Overview

What does it mean to you, as a passenger to be on a delayed flight ? Yes, the frustration, anxiety and temptation to lodge a complaint is very natural (unless you are like me, who would like to sleep for those few extra minutes). But ever wondered, what it means to the airlines ?

Recognizing the significant strain placed by flight delays on the U.S. air transportation system, in August 2008 the Federal Aviation Administration (FAA) commissioned five NEXTOR universities (UC Berkeley, MIT, George Mason University, the University of Maryland and Virginia Tech) and the Brattle Group to conduct a comprehensive study on the total delay impact (TDI) in the United States.

In 2007, domestic flight delays were found to cost the U.S. economy $31.2 billion in 2007, including $8.3 billion in direct costs to airlines, $16.7 billion in direct costs to passengers, $2.2 billion from lost demand and $4.0 billion in forgone GDP.Source:airlines.org

Let’s pick two airlines specifically and analyze their delay times.

Read the CSV dataset

Step 1 is to load the csv from the github library and to load the required R libraries.

knitr::opts_chunk$set(eval = TRUE, results = FALSE)

library(RCurl)
library(knitr)


flights_url <- getURL("https://raw.githubusercontent.com/BharaniNittala/DATA-607/master/flights_dataset.csv") 
flights_raw <- read.csv(text = flights_url)

knitr:: kable(flights_raw) 
X X.1 Los.Angeles Phoenix San.Diego San.Francisco Seattle
ALASKA on time 497 221 212 503 1841
delayed 62 12 20 102 305
NA NA NA NA NA
AM WEST on time 694 4840 383 320 201
delayed 117 415 65 129 61

Tidy the data with tidyr

library(tidyverse) 

#Tried 'fill' but somehow it did not work, so have to try rudimentary way  
airline <- c("ALASKA","ALASKA", "","AM WEST","AM WEST")

flights_raw[1] <- airline

col_name <- colnames(flights_raw)
tall_raw <- gather(flights_raw,col_name[3:7],key = "Destination",value = "Total_flights", na.rm = TRUE)

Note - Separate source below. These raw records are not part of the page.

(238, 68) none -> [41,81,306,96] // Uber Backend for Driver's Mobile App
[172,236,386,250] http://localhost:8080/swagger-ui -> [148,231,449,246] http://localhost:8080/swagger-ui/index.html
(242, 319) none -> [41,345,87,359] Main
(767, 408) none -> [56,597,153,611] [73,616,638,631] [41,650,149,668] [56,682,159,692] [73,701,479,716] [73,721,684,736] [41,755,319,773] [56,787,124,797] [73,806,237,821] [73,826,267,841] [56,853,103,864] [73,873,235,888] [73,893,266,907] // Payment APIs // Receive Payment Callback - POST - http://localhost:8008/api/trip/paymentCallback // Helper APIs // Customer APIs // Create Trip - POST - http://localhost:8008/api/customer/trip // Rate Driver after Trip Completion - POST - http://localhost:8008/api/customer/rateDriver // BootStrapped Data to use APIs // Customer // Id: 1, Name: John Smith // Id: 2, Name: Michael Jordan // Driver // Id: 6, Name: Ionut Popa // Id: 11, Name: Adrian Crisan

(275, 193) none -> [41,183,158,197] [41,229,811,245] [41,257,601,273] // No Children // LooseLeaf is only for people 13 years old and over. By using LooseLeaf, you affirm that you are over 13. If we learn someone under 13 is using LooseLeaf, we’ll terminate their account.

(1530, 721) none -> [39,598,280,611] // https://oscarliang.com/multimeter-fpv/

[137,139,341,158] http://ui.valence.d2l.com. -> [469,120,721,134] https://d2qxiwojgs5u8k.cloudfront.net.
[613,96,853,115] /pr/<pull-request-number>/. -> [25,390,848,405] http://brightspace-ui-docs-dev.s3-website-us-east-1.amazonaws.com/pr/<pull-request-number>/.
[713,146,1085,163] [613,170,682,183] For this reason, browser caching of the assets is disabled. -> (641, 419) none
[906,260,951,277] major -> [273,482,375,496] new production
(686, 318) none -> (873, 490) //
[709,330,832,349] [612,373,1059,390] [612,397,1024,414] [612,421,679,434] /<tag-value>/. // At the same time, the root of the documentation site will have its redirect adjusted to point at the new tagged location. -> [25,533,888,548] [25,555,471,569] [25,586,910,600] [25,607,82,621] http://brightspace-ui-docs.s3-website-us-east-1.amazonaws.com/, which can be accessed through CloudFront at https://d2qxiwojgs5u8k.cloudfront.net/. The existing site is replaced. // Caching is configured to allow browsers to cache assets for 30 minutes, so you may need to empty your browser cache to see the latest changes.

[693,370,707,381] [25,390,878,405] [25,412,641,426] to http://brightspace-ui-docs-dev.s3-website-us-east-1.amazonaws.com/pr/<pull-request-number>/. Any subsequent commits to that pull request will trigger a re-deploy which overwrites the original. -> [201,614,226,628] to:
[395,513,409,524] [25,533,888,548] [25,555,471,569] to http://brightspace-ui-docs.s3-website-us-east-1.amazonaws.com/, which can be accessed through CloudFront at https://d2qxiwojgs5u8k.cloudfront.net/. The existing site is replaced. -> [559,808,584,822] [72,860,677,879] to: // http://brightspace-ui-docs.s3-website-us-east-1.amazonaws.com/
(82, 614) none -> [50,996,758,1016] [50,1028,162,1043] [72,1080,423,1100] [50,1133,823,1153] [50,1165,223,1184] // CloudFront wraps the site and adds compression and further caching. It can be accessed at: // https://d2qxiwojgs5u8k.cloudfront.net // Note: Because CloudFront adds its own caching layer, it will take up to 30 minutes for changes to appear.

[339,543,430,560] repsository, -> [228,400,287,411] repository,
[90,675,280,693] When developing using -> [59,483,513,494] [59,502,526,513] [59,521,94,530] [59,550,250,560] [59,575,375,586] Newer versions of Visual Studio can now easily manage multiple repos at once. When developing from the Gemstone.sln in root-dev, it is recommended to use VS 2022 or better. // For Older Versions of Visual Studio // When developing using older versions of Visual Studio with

# The above step can also be done using pivot_longer() function, let's give it a try
flights_tall <- pivot_longer(flights_raw,col_name[3:7],names_to = "Destination", values_to = "Total_flights",values_drop_na = TRUE)

flights_tall <- dplyr::rename(flights_tall, Airline = X)
flights_tall <- dplyr::rename(flights_tall, Status = X.1)

# Let's write the table in quality table
library(formattable)
formattable(flights_tall, list(
  Airline = color_tile("light blue", "orange"),
  Status = formatter("span", style = x ~ ifelse(x == "delayed", 
  style(color = "red", font.weight = "bold"), NA)),  
  Total_flights = color_bar("gray", proportion)))
## Warning in gradient(as.numeric(x), ...): NAs introduced by coercion
Airline Status Destination Total_flights
ALASKA on time Los.Angeles 497
ALASKA on time Phoenix 221
ALASKA on time San.Diego 212
ALASKA on time San.Francisco 503
ALASKA on time Seattle 1841
ALASKA delayed Los.Angeles 62
ALASKA delayed Phoenix 12
ALASKA delayed San.Diego 20
ALASKA delayed San.Francisco 102
ALASKA delayed Seattle 305
AM WEST on time Los.Angeles 694
AM WEST on time Phoenix 4840
AM WEST on time San.Diego 383
AM WEST on time San.Francisco 320
AM WEST on time Seattle 201
AM WEST delayed Los.Angeles 117
AM WEST delayed Phoenix 415
AM WEST delayed San.Diego 65
AM WEST delayed San.Francisco 129
AM WEST delayed Seattle 61

Analysis

To calculate the performance, we need to tweak the table structure a bit to obtain total flights by status.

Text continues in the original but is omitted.